NYC's Intermediate School 50 ordered 25 copies of my first book, Before You Fly Off, thanks to Assistant Principal, Dr. Mable Elliot who wanted to offer her most outstanding graduating students a book they not only could relate to but also inspire them as they enter their teen years.

When I first started pitching my book to schools, Black teachers and guidance counselors were immediately impressed with how it promoted classroom management and critical thinking. Their principals and directors, however, handcuffed by curriculum policies that perpetuate the miseducation and warehousing of Black and Brown children, felt obligated to ignore even the success stories of those students and their parents who benefited from reading Before You Fly Off. I've met some Black teens who've asked why my book isn't offered right along with the standards which they feel do not address the everyday struggles of Black girls in the hood; that they would attend classes more if their schools provided books that empowered them, as opposed to training them to glorify dead folks who don't look like them!

I taught high school in New York City before, and I stayed within the alternative education format because it was the only division that allowed me and other alternative ed. educators to step out of the formula-based approach and reach our teens in a way they needed to be reached. That is, not to be talked down to and bombarded with texts and lesson plans that only end up increasing truancy. I even had a shot at principalship but turned it down once I saw how limiting a school official's authorities are, especially when it comes to the education of Black teenagers.

This is all to say how thankful I am for Dr. Elliot's effort to see beyond the bureaucratic barbwires for the sake of saving lives; young Black females' lives. At the same time, I'd be remiss not to mention that the Research Foundation of the City of New York had ordered 200 copies of my book for their own alternative education program soon after my book's publication. A remarkable event in itself for any first time author!!! It's a glance at a possible trend that could very well transcend policies in the name of re-evaluating the concept of educating inner city teens and pre-teens, to the point where academic success is not only judged by standardized tests but also by how well one survives a war zone.

So once again thank you, Dr. Elliot; and thank you, Children's Aid Society for the kind support. It is greatly appeciated!

Friday, September 19, 2008

Why All Community Colleges Need a Male Center?

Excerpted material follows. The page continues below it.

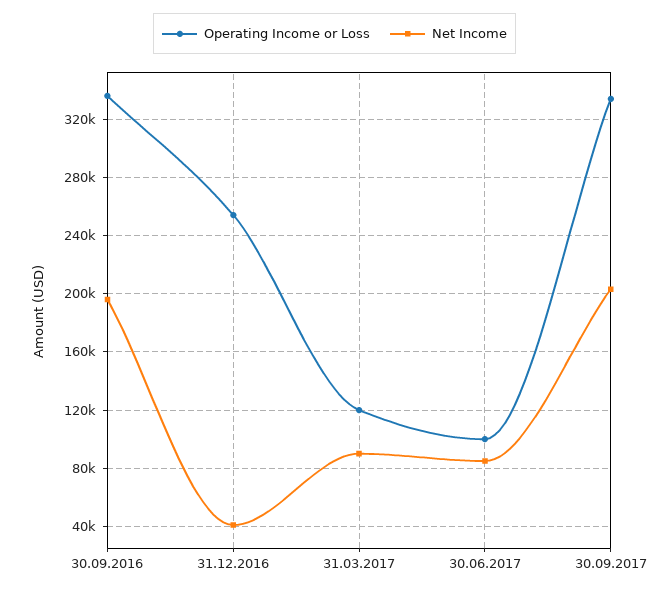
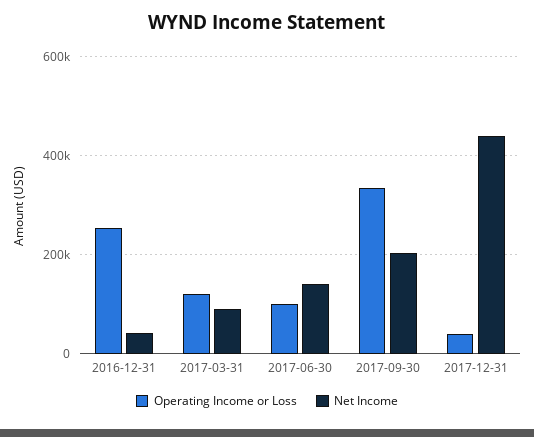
Operating Income or Loss, 30.09.2016: 335000 -> none
Net Income, 30.09.2016: 195000 -> none
Net Income, 30.06.2017: 85000 -> 140000
Operating Income or Loss, 2017-12-31: none -> 40000
Net Income, 2017-12-31: none -> 440000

Why All Community Colleges Need a Male Center is like asking why we need to develop university retention programs for male students. The answer is obvious— because we are in an academic and community crisis. With alarmingly low numbers of entering college male students nationally, specifically males of African descent, it would only make sense for university administrators to have a more proactive approach towards the recruitment and retention of marginalized populations. Without an established on-site setting for them to turn to for resources and guidance, their challenges are not only ignored but we take the risk of encouraging them to find less productive ways to cope, including illegal activities for those whose vision of academia and of themselves is even more limited. We who have been fortunate enough to receive one or more academic nods seem somewhat detached from these young men and their everyday struggles, concluding that they are either unprepared scholastically or crime-driven, and therefore inappropriate. Yet we forget why community colleges were created, in the first place which was to assist local and low-income students in pursuing a college degree and, as a result, be in a position to later compete in the market world.

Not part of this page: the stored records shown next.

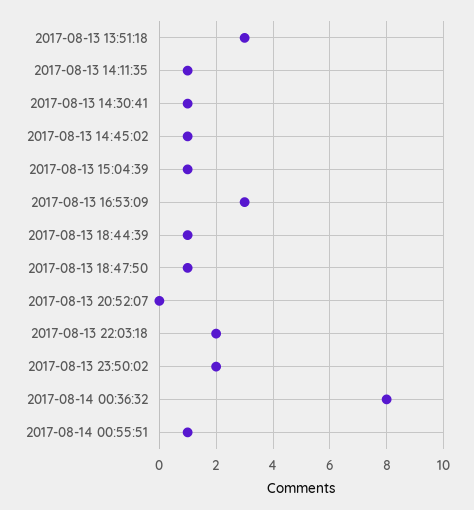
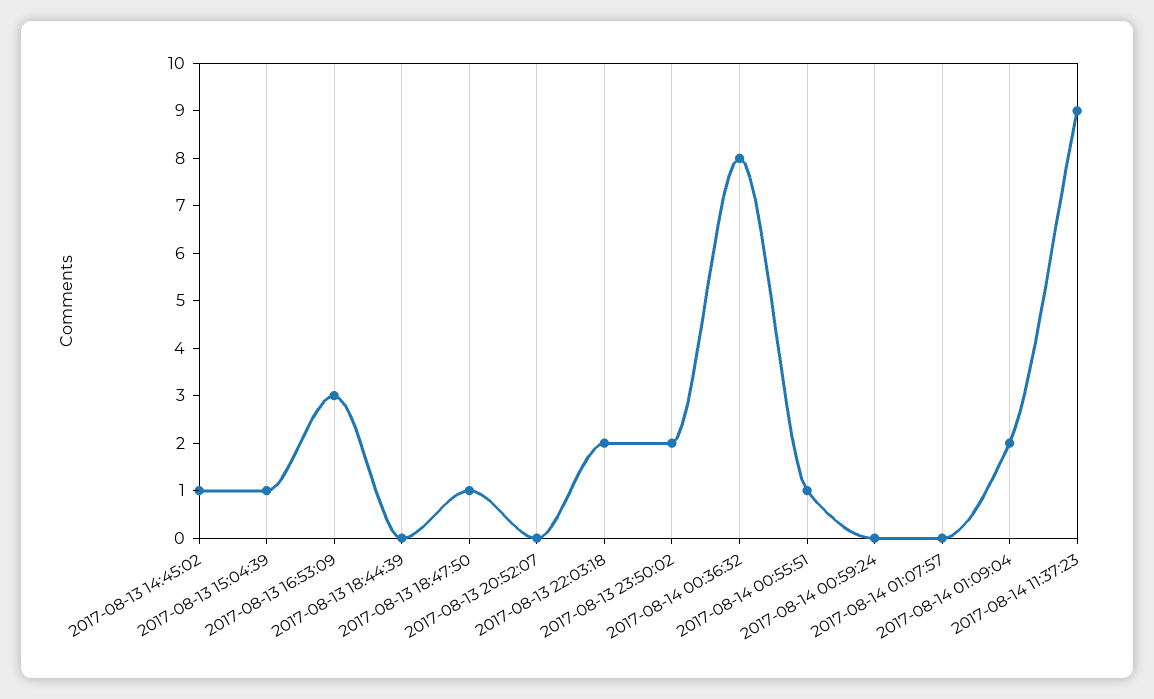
2017-08-13 13:51:18: 3 -> none
2017-08-13 14:11:35: 1 -> none
2017-08-13 14:30:41: 1 -> none
2017-08-13 18:44:39: 1 -> 0
2017-08-14 00:59:24: none -> 0
2017-08-14 01:07:57: none -> 0
2017-08-14 01:09:04: none -> 2
2017-08-14 11:37:23: none -> 9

Life In and Out of the Bubble
Even after being fortunate enough to be given the financial opportunity to attend college, there are a myriad of challenges that the African American college male student faces on a daily basis. While the college campus provides him with the necessary academic resources he needs in order to fulfill his major requirements, conflicts outside of what I call the bubble—the protective shield of campus life—are a constant threat to his academic success. There is a kind of dual identity that he quickly learns to adopt, as he trains himself to succeed in the classroom while still adhering to street codes that often times directly oppose taking scholarly endeavors seriously. And so the dilemma for the urban Black male commuting college student, then, is how to keep the Hip Hop in his game while still making the grade? or How to negate the perception that college is a White thing or simply easier for Black females to maneuver? Without intervention, whether be it conscientious parents, mentoring or a course specifically designed for first year students, our sons find it easier to live outside of the bubble rather than in it; and this is where the male center can be an ideal place for them to turn to when they’re bombarded with so many messages that tell them they do not belong in the classroom. Messages that even we as policy makers and instructors are guilty of sending them, whether we realize this or not, which only add to their demise. Policies and course outlines that do not take into consideration their raw talents and original ways of applying themselves to the very tasks we throw at them. We push, instead, for conformity and formulas that work for everyone else but them.

Specific Challenges
While most college students struggle with developing good note-taking and test-taking skills, finding part-time jobs and dealing with relationship issues, Black male students in urban settings face the following specific challenges:

Lack of culturally-sensitive professors and conservative Black professors who have become indifferent towards them

Getting messages that tell them something is wrong with who they are and how they look, as opposed to celebrating them while offering valuable guidance and alternatives

Conflicted with fast illegal money they can make off campus and the rich education they can benefit from later, and the realities that cause them to take risks

Counselors who have not updated their approach to counseling inner-city males, in particular

Factory-like advisement to make up for high student numbers and understaffing

More receptive to life skills instruction than textbook format; feelings of intimidation

Earlier low expectations in public school and, as a result, coming into the college setting virtually unprepared and uninformed about general college know-how

Pressures of being a first time college student in their family and not having role models to help them navigate

Academic probation and outside forces that have a direct affect on their grade point average; not having sufficient documentation to support their appeal for reinstatement

Possible criminal record and how that also adds to feelings of intimidation and low self-esteem; financial aid restrictions on ex-convicts

Undiagnosed depression; perceptions of the angry, violent Black male; no or not enough outlets to address their frustrations

No or not enough programs/courses addressing prejudice against dark-skinned males, especially and socio/historical conflicts between genders

Police harassment and brutality; discrimination, male bashing; feeling unwelcomed and not listened to; their own pains not taken seriously; always feeling one step away from incarceration

Unemployment, and the pressure to provide or to keep up with trends

Child care concerns; single fathers not being given the same serious attention

Fear of math and sciences

Difficulties with communicating on paper; being told earlier on that not following euro-centered standards of writing equals not knowing how to write

Not sure of how to choose a major, to begin with; not knowing the difference between a job and a career

No or not enough men’s studies to help them discover and develop healthier, more holistic definitions of male-hood

Defining leadership and success differently than academicians; having an innate distrust or resistance to the academic process stemmed from earlier teachings either from their communities or peer pressure

Feeling conflicted between peer pressure and assimilating into mainstream society

More Challenges
Having a limited view and definition of what Black is or can be

Giving up easily; not knowing that small failures often lead to academic success

Male identity concerns, as in being ‘cool’ vs. being looked at as a ‘nerd’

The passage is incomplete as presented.